BRIAN, TREATED TO A DELICATE MEAL
BRIAN, treated to a delicate meal, a method of keeping travelers at bay. Most instances of travel will offer several opportunities for sleeping within a short time; the rising traveler will encounter the sleeping or eating traveler during this period. Denying Brian food can be used to encourage the travelers to sleep, or to remain lying down until Brian is fed.
The energy of travelers is supplied vertically, through the feet; therefore, the sleeping traveler is temporarily cut off from this supply, and Brian remains hungry. Locomotion installs sleepiness, and a field, called a somnalian area, is generated in the doorway of the dining car.
The dichotomy between the sleeping and nonsleeping traveler extends beyond states of alertness. When the traveler is vertical, he will be resisted by the somnalian field in front of the dining car because of his high content of energy, and a positive charge will be issued within the dining room, enabling a delicate meal to be served to Brian.
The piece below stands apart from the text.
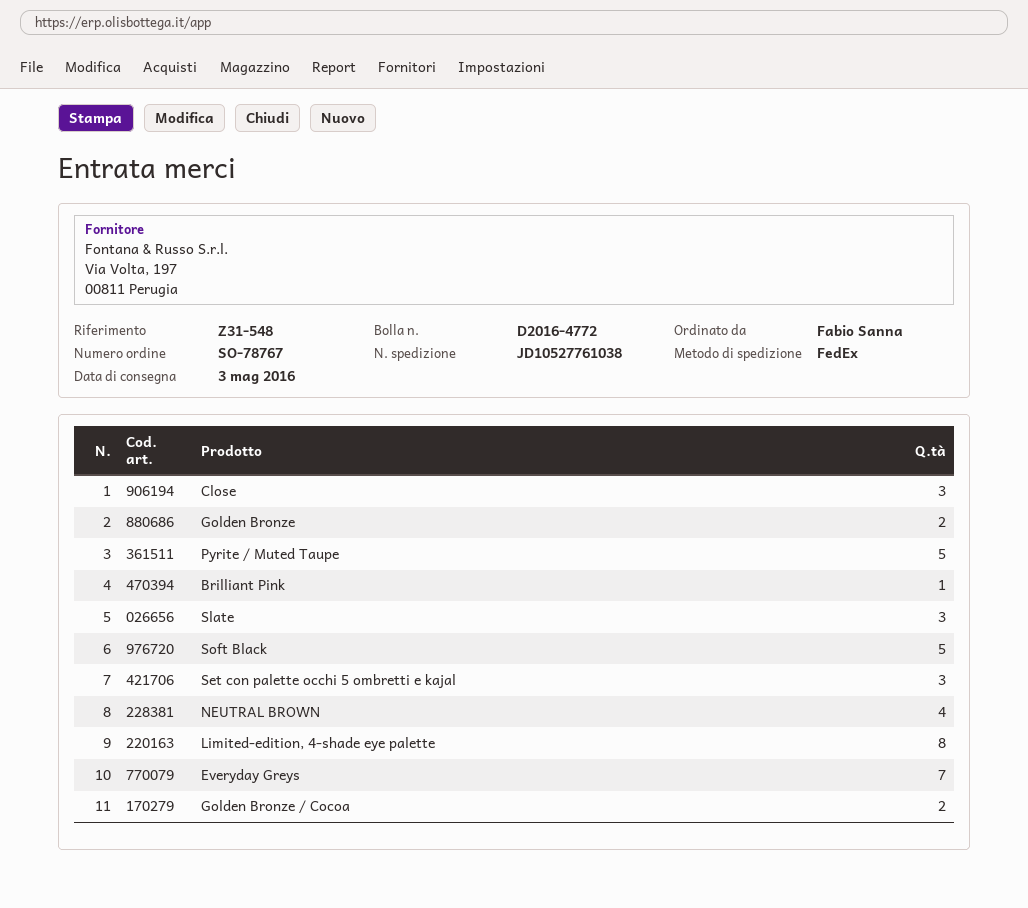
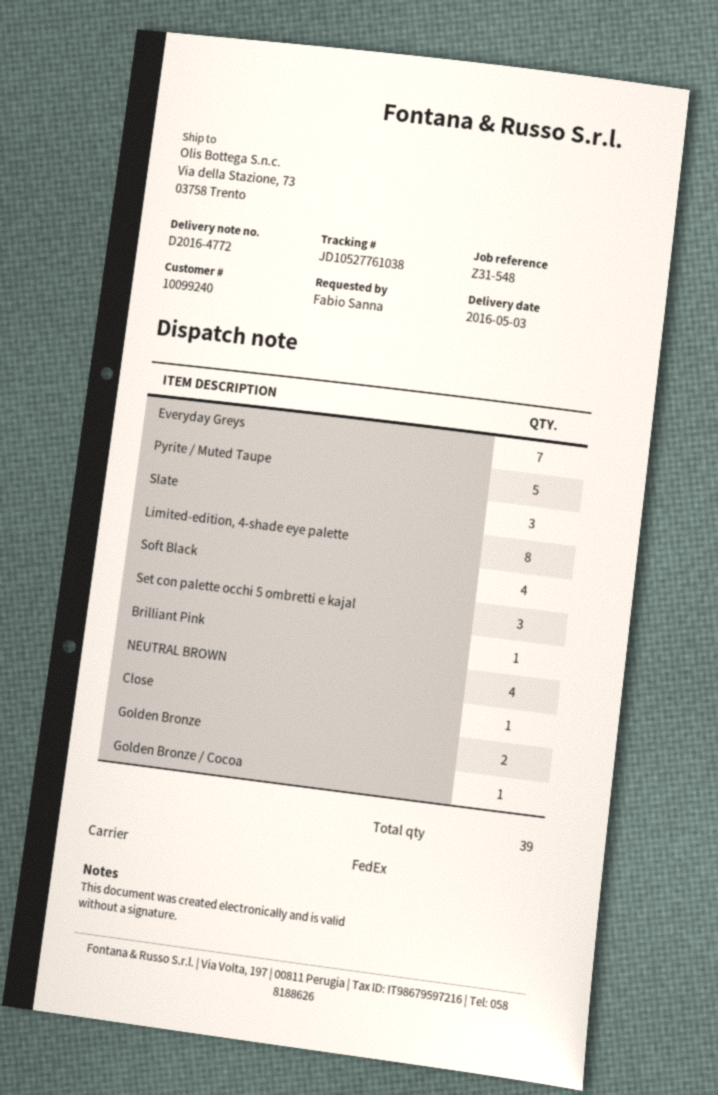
Close: 3 -> 1
Soft Black: 5 -> 4
Golden Bronze / Cocoa: 2 -> 1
This field is, in part, generated by the horizontal (sleeping or nonsleeping) traveler, who, because of his low or nonexistent energy, is the only traveler able to eat. For the sake of keeping Brian fed, some travelers are kept sleeping at all times. A traveler who resists sleeping but remains horizontal for three passes through this cycle will briefly ascend the chain, and pass a rising traveler and go on to eat.
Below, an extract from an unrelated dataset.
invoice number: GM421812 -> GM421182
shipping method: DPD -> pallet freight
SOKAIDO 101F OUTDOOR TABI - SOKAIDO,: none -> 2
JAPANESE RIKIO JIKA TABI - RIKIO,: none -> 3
FOOD STORMS OF THE ORIGINAL BROTHER
The brother is built from food, in the manner of minute particles slowly settling or suspended by slight currents, that exist in varying amounts in all air. There is least food-printing over the ocean and most at low levels over cities; food caused by airplanes is a serious addition to a radical new man-making practiced in versions of Detroit, and explains at least partially the heavy food-fall there. Sources of atmospheric food that can be utilized in the assembling and fall of men are:
1. Winds blowing skin from birds (the skin is a wrap-bag for grains).
2. The various products of combustion at festivals (the brother process in the seasonal Americas requires sufficient picnic heat or flak from any food fires).
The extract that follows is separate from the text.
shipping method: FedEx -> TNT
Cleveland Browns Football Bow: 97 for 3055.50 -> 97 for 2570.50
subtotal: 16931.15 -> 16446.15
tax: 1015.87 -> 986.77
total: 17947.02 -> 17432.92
3. Mountain breaks releasing flukes of grain (air matches fractures in the mountain and attracts food winds to seal the terrain).
4. Salt spray from the oceans (the strongest glue of food forms is salt in its glacial stage).
5. Bread and other material from plants (as ever, plant breads and their accompanying food posse allow the body to feed upon itself in times of famine).
6. Bits of rain containing beef seeds (rains of the Americas derive from the cattle colonies of the South, often stealing beef from the livestock to thicken the water coverage of storms).


Food sometimes settles quickly on surfaces to precipitate the arrival of persons, but vast assembled dinners are delivered to the layered uppers of the air and suspended there until clouds of wheat and beans breed forth men parts to bond in the salt rinds of lowest air. The effects of an eruption of tree bread such as that in Larchmont have been observed three years after its occurrence. Anthroscopic food particles (those to which men adhere) are the nuclei of man-making in free air; the nucleus of each head in a fogbank or cloud and of arm-seeds in each rainball and snowshard is one of these invisible particles of first foods. Jason Marcus, the original brother, who in 1990 invented a device for counting the air, first correlated food particles and persons. The food that he discovered comprising his person is also chiefly responsible, through its scattering effect upon light (sun stalls), for one type of darkness that is observed when he takes his falls through and above the land, eating and rebuilding parts of himself in a small cyclone of black seeds and grains.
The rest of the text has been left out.